* Exercise description *
Going through the data, count each line that has the word "cheque". Reply with the total and nothing more.

(Data listing)

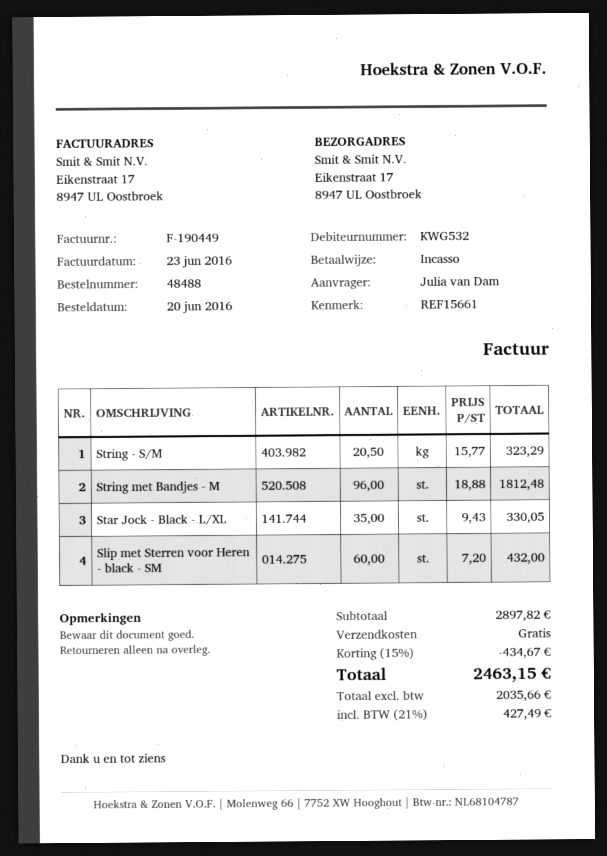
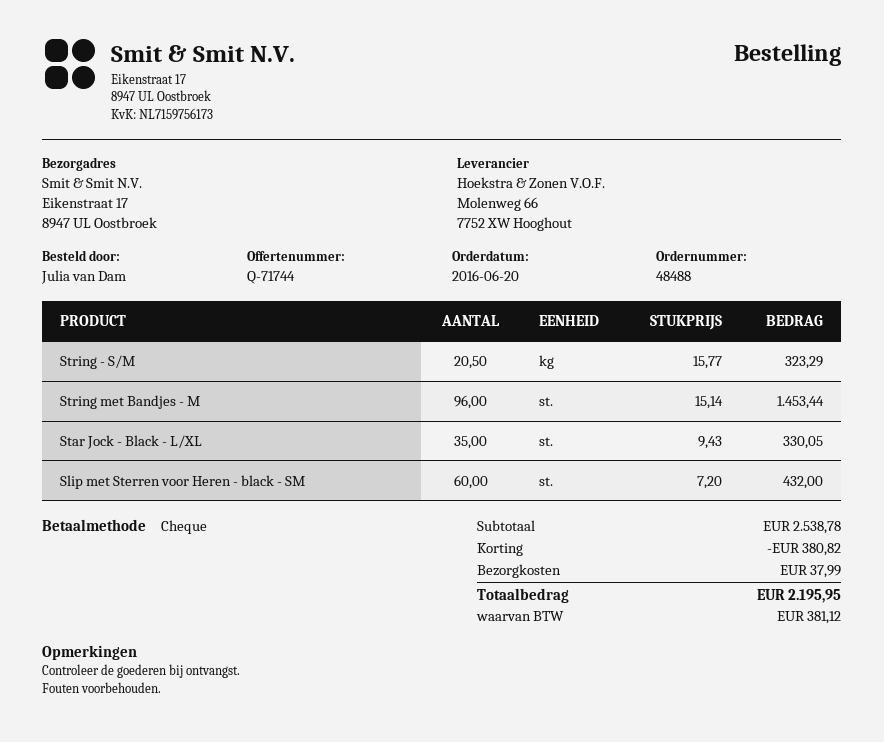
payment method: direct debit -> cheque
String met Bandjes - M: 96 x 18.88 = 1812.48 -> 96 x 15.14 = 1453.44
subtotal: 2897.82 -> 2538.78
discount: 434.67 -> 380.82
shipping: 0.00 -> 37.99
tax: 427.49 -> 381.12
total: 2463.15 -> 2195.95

(End Data listing)
(Data listing)

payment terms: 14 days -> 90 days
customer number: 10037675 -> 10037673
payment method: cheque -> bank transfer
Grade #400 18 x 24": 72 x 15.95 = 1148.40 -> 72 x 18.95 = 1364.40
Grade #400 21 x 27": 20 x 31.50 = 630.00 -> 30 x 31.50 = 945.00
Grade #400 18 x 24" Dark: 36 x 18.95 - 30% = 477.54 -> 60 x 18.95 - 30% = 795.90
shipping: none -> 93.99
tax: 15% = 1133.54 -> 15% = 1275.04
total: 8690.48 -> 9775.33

(End Data listing)
(Data listing)

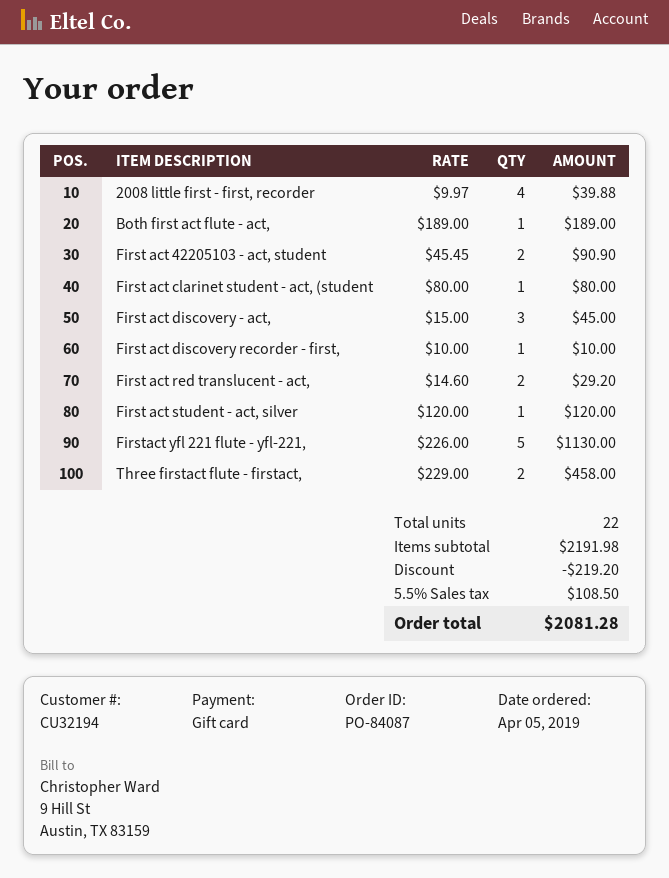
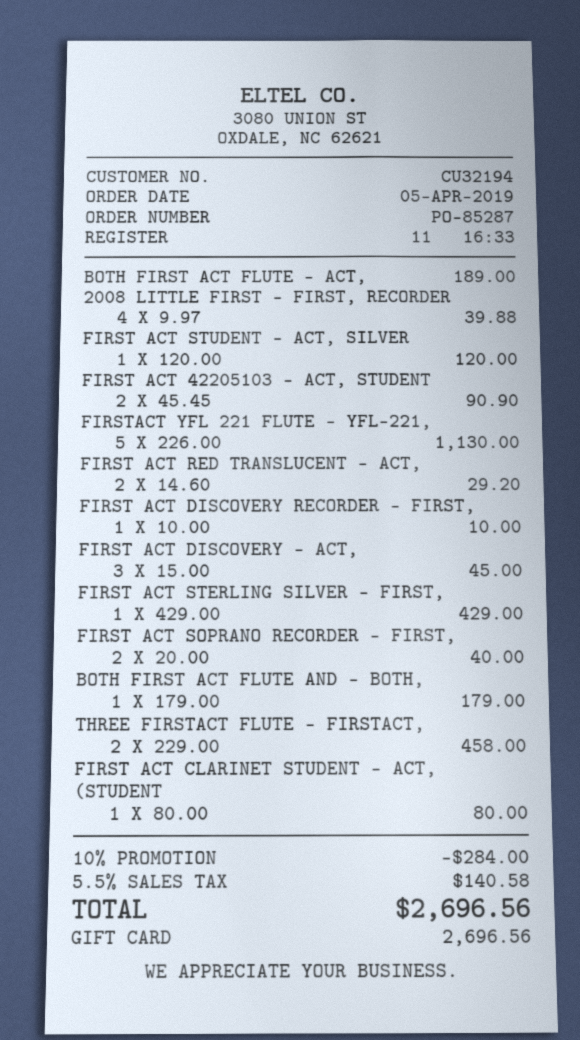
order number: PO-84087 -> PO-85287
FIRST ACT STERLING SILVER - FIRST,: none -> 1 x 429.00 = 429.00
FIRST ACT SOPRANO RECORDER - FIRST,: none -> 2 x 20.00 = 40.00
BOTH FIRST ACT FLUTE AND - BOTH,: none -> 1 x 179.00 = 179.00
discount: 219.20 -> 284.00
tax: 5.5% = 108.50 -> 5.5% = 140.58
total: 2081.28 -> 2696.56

(End Data listing)

* Response for this exercise *
2